— EXERCISE BRIEF —
Should any entry seem unclear, still set it down exactly as given, along with all the others.
++++ DATA EXTRACTS ++++
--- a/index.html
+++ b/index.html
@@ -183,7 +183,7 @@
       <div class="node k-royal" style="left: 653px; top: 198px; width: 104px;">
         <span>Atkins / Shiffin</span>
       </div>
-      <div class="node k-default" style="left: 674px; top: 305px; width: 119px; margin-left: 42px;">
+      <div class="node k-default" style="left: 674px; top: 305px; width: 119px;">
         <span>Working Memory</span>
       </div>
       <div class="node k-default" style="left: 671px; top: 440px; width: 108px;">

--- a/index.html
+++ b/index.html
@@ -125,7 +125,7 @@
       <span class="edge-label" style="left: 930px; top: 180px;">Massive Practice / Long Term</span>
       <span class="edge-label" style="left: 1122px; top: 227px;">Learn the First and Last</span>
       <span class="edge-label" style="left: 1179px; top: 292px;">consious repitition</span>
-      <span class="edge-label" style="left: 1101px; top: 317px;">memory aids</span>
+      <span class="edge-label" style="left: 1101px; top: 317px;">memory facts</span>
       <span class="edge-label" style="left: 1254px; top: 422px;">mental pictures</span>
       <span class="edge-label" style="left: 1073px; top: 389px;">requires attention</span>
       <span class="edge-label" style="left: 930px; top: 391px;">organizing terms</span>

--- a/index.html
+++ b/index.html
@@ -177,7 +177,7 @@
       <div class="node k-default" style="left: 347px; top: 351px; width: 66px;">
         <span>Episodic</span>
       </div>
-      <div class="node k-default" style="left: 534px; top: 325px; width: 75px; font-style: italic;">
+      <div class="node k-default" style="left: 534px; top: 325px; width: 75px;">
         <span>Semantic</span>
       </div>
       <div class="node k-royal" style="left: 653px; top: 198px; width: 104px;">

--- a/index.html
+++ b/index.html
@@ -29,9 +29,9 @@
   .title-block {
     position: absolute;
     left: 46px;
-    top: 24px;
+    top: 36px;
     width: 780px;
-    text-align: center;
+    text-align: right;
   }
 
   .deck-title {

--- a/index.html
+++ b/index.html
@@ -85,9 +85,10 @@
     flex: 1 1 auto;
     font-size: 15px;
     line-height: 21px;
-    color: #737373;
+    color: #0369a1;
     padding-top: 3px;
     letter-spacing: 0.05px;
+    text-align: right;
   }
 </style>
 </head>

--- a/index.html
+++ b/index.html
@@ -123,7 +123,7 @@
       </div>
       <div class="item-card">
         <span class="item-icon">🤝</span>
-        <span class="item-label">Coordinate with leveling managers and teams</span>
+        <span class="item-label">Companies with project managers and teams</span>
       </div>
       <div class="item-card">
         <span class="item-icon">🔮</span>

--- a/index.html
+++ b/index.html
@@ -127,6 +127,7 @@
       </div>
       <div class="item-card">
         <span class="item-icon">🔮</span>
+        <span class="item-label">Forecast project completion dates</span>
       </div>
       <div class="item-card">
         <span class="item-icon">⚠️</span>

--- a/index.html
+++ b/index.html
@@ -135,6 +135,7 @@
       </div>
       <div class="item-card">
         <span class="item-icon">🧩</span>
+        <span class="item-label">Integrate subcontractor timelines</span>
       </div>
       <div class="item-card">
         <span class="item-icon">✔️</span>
++++
— WRITTEN ANSWER —
--- a/index.html
+++ b/index.html
@@ -183,7 +183,7 @@
       <div class="node k-royal" style="left: 653px; top: 198px; width: 104px;">
         <span>Atkins / Shiffin</span>
       </div>
-      <div class="node k-default" style="left: 674px; top: 305px; width: 119px; margin-left: 42px;">
+      <div class="node k-default" style="left: 674px; top: 305px; width: 119px;">
         <span>Working Memory</span>
       </div>
       <div class="node k-default" style="left: 671px; top: 440px; width: 108px;">

--- a/index.html
+++ b/index.html
@@ -125,7 +125,7 @@
       <span class="edge-label" style="left: 930px; top: 180px;">Massive Practice / Long Term</span>
       <span class="edge-label" style="left: 1122px; top: 227px;">Learn the First and Last</span>
       <span class="edge-label" style="left: 1179px; top: 292px;">consious repitition</span>
-      <span class="edge-label" style="left: 1101px; top: 317px;">memory aids</span>
+      <span class="edge-label" style="left: 1101px; top: 317px;">memory facts</span>
       <span class="edge-label" style="left: 1254px; top: 422px;">mental pictures</span>
       <span class="edge-label" style="left: 1073px; top: 389px;">requires attention</span>
       <span class="edge-label" style="left: 930px; top: 391px;">organizing terms</span>

--- a/index.html
+++ b/index.html
@@ -177,7 +177,7 @@
       <div class="node k-default" style="left: 347px; top: 351px; width: 66px;">
         <span>Episodic</span>
       </div>
-      <div class="node k-default" style="left: 534px; top: 325px; width: 75px; font-style: italic;">
+      <div class="node k-default" style="left: 534px; top: 325px; width: 75px;">
         <span>Semantic</span>
       </div>
       <div class="node k-royal" style="left: 653px; top: 198px; width: 104px;">

--- a/index.html
+++ b/index.html
@@ -29,9 +29,9 @@
   .title-block {
     position: absolute;
     left: 46px;
-    top: 24px;
+    top: 36px;
     width: 780px;
-    text-align: center;
+    text-align: right;
   }
 
   .deck-title {

--- a/index.html
+++ b/index.html
@@ -85,9 +85,10 @@
     flex: 1 1 auto;
     font-size: 15px;
     line-height: 21px;
-    color: #737373;
+    color: #0369a1;
     padding-top: 3px;
     letter-spacing: 0.05px;
+    text-align: right;
   }
 </style>
 </head>

--- a/index.html
+++ b/index.html
@@ -123,7 +123,7 @@
       </div>
       <div class="item-card">
         <span class="item-icon">🤝</span>
-        <span class="item-label">Coordinate with leveling managers and teams</span>
+        <span class="item-label">Companies with project managers and teams</span>
       </div>
       <div class="item-card">
         <span class="item-icon">🔮</span>

--- a/index.html
+++ b/index.html
@@ -127,6 +127,7 @@
       </div>
       <div class="item-card">
         <span class="item-icon">🔮</span>
+        <span class="item-label">Forecast project completion dates</span>
       </div>
       <div class="item-card">
         <span class="item-icon">⚠️</span>

--- a/index.html
+++ b/index.html
@@ -135,6 +135,7 @@
       </div>
       <div class="item-card">
         <span class="item-icon">🧩</span>
+        <span class="item-label">Integrate subcontractor timelines</span>
       </div>
       <div class="item-card">
         <span class="item-icon">✔️</span>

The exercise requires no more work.